Rules of a DAG grammar equivalent to a CFGD with initial nonterminal \(S_0\), from left to right: initial rule, \(A\rightarrow BC\), \(A\rightarrow a\), \(A\rightarrow \diamond \).

7 Future Work

A number of interesting questions remain open. Is it the case that lifting any one of our five restrictions, while keeping the others, leads to NP-hardness? It seems that the algorithm we propose leads to a fixed-parameter tractable algorithm, with the size of right-hand sides in the grammar as the parameter, when we lift restriction 5 (enforcing that the marking respects \(\preceq _F\)). Is this actually the case and are there other interesting parameterizations that give tractability for some less restricted classes of grammars? Another open question is whether the algorithm for checking the structure of the input graph and computing the ordering on the leaves can be optimized to run in linear or \(\mathcal {O}(n \log n)\) time.

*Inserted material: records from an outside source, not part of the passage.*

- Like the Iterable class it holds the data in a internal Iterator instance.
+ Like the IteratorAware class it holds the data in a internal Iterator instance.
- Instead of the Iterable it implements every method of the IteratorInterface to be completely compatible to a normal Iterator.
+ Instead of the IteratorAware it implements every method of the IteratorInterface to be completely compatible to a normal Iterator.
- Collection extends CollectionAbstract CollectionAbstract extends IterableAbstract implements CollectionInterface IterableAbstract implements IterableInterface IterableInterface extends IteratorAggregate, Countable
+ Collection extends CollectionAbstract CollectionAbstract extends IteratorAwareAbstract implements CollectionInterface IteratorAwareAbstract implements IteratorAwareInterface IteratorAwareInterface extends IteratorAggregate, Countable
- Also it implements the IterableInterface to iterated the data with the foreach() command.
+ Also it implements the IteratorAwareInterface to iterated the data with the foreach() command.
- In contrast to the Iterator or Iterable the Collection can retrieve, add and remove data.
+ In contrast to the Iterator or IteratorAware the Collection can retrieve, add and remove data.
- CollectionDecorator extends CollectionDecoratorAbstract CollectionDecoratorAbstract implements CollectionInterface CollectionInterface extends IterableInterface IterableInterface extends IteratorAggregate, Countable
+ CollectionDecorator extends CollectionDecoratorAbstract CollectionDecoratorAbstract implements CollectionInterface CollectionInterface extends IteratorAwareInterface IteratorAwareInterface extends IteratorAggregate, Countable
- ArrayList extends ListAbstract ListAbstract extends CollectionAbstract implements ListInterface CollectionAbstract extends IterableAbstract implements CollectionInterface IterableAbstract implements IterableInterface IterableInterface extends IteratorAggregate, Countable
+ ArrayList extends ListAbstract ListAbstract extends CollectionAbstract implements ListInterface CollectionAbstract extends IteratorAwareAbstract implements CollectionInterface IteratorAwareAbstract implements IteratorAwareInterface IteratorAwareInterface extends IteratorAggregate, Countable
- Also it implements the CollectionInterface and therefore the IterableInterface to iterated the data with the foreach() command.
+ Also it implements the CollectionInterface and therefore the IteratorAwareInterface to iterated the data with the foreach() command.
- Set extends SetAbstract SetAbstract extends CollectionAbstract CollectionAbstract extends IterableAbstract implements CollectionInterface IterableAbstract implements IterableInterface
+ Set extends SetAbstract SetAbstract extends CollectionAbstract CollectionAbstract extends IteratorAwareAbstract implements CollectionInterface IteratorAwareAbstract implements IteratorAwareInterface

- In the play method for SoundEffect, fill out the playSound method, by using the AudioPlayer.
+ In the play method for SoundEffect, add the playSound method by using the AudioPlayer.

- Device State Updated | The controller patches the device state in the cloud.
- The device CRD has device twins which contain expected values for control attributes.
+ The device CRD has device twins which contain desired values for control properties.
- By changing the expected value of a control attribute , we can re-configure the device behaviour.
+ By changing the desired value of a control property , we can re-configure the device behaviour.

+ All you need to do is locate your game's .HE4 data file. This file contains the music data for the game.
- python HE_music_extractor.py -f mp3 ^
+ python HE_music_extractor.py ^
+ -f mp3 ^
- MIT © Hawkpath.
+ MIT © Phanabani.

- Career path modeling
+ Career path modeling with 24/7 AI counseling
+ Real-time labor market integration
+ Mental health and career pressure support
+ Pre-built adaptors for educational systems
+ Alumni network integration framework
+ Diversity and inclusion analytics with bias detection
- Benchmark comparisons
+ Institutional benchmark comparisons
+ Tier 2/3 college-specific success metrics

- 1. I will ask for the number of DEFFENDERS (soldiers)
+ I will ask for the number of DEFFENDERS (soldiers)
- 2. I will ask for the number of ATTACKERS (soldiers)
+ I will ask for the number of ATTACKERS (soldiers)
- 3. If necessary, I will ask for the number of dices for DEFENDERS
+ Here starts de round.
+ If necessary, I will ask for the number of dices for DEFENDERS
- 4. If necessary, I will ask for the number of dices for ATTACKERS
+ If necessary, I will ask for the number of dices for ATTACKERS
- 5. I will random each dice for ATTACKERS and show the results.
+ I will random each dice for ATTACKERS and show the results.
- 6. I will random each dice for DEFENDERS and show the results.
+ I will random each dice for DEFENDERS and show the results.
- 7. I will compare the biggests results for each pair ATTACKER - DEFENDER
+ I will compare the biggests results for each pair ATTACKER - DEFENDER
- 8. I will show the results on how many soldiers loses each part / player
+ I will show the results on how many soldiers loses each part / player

From a practical point of view, one should study in detail how well suited restricted DAG grammars are for describing linguistic structures such as AMRs. Which phenomena can be modeled in an appropriate manner and which cannot? Are there important aspects in AMRs that can be modeled by general DAG-generating HRGs but not by restricted DAG grammars? If so, can the restrictions be weakened appropriately without sacrificing polynomial parsability?